Max Pechstein was a professor at the Berlin Academy for ten years before his dismissal by the Nazis in 1933. He was reinstated in 1945 and subsequently won numerous titles and awards for his work.
Pechstein was also a prolific printmaker, producing 421 lithographs, 315 woodcuts and linocuts, and 165 intaglio prints, mostly etchings.
He died in West Berlin. He is buried on the Evangelischer Friedhof Alt-Schmargendorf, in Berlin.
Hermann Max Pechstein
(1881-1955)
German Expressionist
Die Brucke
A person walking down a main sunlit road through a Nidden fishing village landscape, with trees and cottages
Estimated at approximately 1932.
Painting is still housed in the original era vintage frame
Measures approximately 16"HX 21.4"W; plus frame.
Nails hold the canvas to the wood stretcher bars
The painting has writing on the reverse, non-legible. (Possibly a title), upper left corner on the wood stretcher bars; starts start with "Die"; (writing is written in German). Possibly a notation to another member of the group.
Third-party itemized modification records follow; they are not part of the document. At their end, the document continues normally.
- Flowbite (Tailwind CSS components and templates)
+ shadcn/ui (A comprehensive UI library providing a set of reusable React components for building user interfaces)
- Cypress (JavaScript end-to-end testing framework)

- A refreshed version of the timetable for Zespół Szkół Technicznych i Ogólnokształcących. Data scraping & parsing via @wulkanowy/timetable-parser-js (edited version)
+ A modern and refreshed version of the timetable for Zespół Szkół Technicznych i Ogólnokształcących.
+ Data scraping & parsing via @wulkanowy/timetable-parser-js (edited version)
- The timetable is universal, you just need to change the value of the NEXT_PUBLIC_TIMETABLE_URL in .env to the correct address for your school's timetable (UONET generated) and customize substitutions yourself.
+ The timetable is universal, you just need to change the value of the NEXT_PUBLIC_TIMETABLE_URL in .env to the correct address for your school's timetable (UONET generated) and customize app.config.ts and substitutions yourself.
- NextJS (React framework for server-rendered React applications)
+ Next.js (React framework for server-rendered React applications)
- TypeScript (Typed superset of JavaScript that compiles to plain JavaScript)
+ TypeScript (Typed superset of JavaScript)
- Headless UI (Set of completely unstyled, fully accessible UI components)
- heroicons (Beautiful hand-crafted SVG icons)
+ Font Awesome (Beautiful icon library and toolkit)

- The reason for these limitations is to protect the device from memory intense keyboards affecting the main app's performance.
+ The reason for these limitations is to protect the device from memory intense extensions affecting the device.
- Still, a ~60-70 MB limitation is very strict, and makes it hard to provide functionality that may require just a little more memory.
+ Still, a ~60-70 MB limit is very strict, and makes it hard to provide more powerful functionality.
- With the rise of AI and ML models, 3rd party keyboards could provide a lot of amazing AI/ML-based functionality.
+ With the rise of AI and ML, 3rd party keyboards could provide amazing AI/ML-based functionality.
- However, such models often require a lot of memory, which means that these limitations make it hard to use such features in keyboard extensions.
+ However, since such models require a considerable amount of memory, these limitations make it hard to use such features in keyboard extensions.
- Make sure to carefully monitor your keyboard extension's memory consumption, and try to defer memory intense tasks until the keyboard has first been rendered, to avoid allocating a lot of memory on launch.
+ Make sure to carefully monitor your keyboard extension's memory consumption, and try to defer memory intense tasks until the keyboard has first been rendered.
In large letters, old graphite/pencil appears to state "PECH". The painting has light writing along the lower edge; the writing has faded and is illegible. Due to the lack of a complete full signature, the painting is listed as an attribution to the artist.
The painting was lightly cleaned of old varnish. Some traces of old varnish lie within the paintbrush strokes. There is a light impression line along the top of the painting, which could be restored set on a board backing. There have been no previous overpaints, or restorations.
The painting is in very good condition. The lower left edge of the canvas is starting to separate from the wood stretcher frame. There are a few lines that are noticeable upon close inspection, from age. The paint is stable.